- Science
- Grade 7
- Organisms and environments
Research
Tabata, Jun, Ryoko T. Ichiki, Hirotaka Tanaka, Daisuke Kageyama. Sexual versus Asexual Reproduction: Distinct Outcomes in Relative Abundance of Parthenogenetic Mealybugs following Recent Colonization. PLoS One 11, no 6 (2016 Jun): e0156587. https://doi.org/10.1371/journal.pone.0156587
Summary: Asexual reproductioni s assumed to confer advantages over sexual reproduction, which includes a “cost of males.” Sexual reproduction largely predominates in animals, however, indicating that this cost is outweighed by the genetic and/or ecological benefits of sexuality. But the evolution of sexual reproduction remains unclear, because we have limited examples that demonstrate the relative success of sexual lineages in the face of competition from asexual lineages in the same environment. Here we investigated a sympatric occurrence of sexual and asexual reproduction in the pineapple mealybug, Dysmicoccus brevipes.

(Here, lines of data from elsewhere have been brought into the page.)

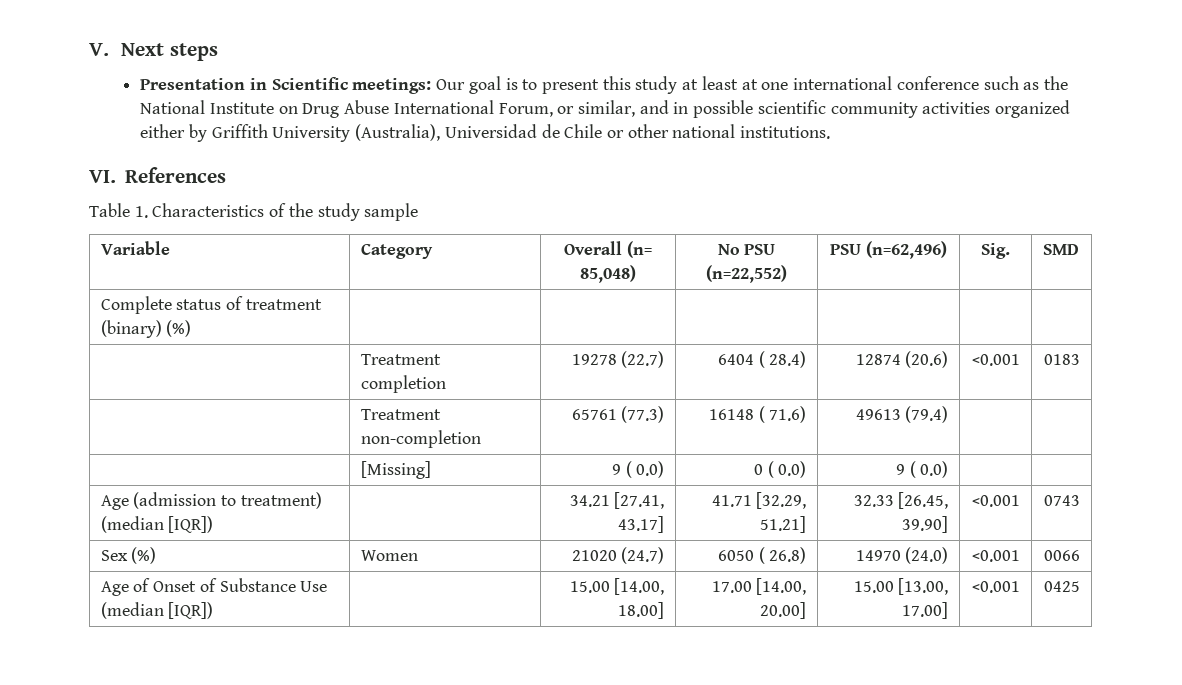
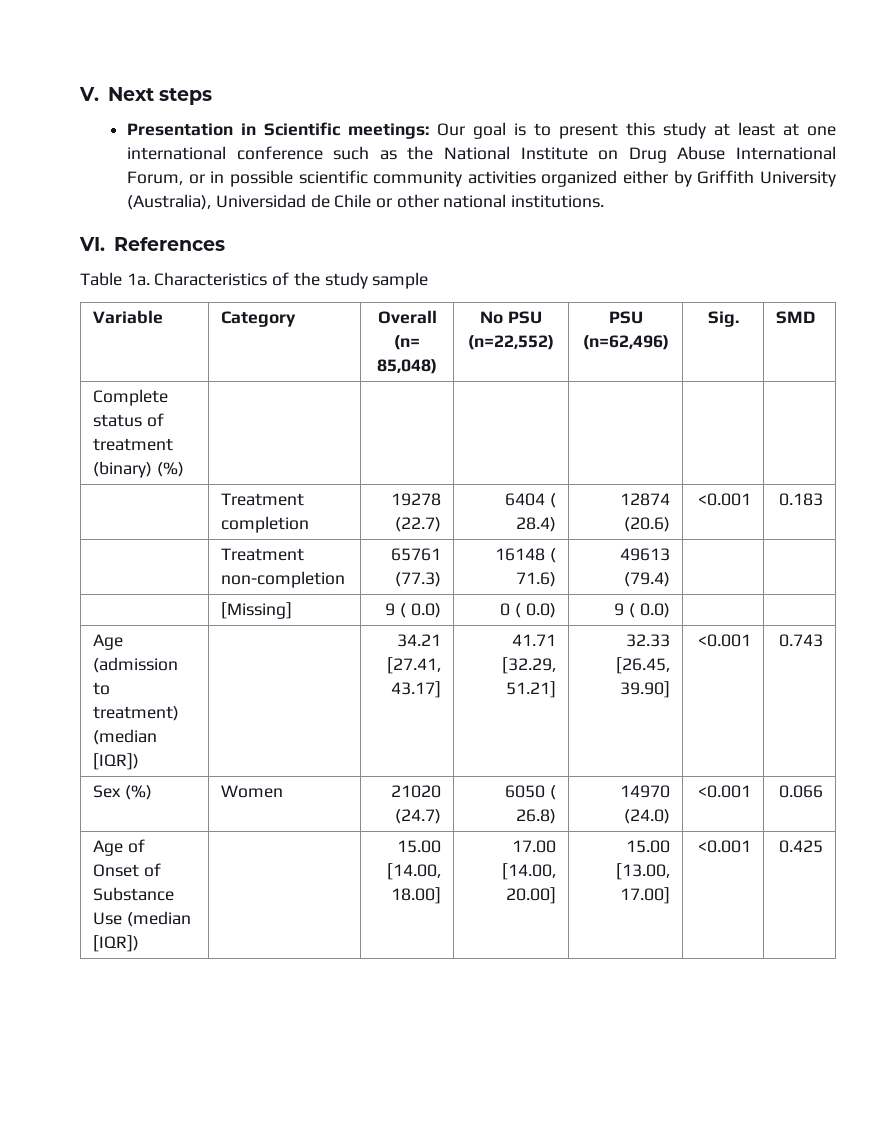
- Presentation in Scientific meetings: Our goal is to present this study at least at one international conference such as the National Institute on Drug Abuse International Forum, or similar, and in possible scientific community activities organized either by Griffith University (Australia), Universidad de Chile or other national institutions.
+ Presentation in Scientific meetings: Our goal is to present this study at least at one international conference such as the National Institute on Drug Abuse International Forum, or in possible scientific community activities organized either by Griffith University (Australia), Universidad de Chile or other national institutions.
- Table 1. Characteristics of the study sample
+ Table 1a. Characteristics of the study sample
- | Treatment completion | 19278 (22.7) | 6404 ( 28.4) | 12874 (20.6) | <0.001 | 0183
+ | Treatment completion | 19278 (22.7) | 6404 ( 28.4) | 12874 (20.6) | <0.001 | 0.183
- Age (admission to treatment) (median [IQR]) | | 34.21 [27.41, 43.17] | 41.71 [32.29, 51.21] | 32.33 [26.45, 39.90] | <0.001 | 0743
+ Age (admission to treatment) (median [IQR]) | | 34.21 [27.41, 43.17] | 41.71 [32.29, 51.21] | 32.33 [26.45, 39.90] | <0.001 | 0.743
- Sex (%) | Women | 21020 (24.7) | 6050 ( 26.8) | 14970 (24.0) | <0.001 | 0066
+ Sex (%) | Women | 21020 (24.7) | 6050 ( 26.8) | 14970 (24.0) | <0.001 | 0.066
- Age of Onset of Substance Use (median [IQR]) | | 15.00 [14.00, 18.00] | 17.00 [14.00, 20.00] | 15.00 [13.00, 17.00] | <0.001 | 0425
+ Age of Onset of Substance Use (median [IQR]) | | 15.00 [14.00, 18.00] | 17.00 [14.00, 20.00] | 15.00 [13.00, 17.00] | <0.001 | 0.425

Our recent censuses demonstrated that on Okinawa sexually reproducing individuals can coexist with and even dominate asexual individuals in the presence of habitat and resource competition. Co-existence of the two lineages cannot be explained by the results of laboratory experiments, which showed that the intrinsic rate of increase in the sexual lineage was not obviously superior to that of the asexual lineage. Differences in biotic and/or abiotic selective forces operating on the two islands might be the cause of this discrepancy. This biological system offers a unique opportunity to assess the relative success of sexual versus asexual lineages with an unusual morphology and life cycle.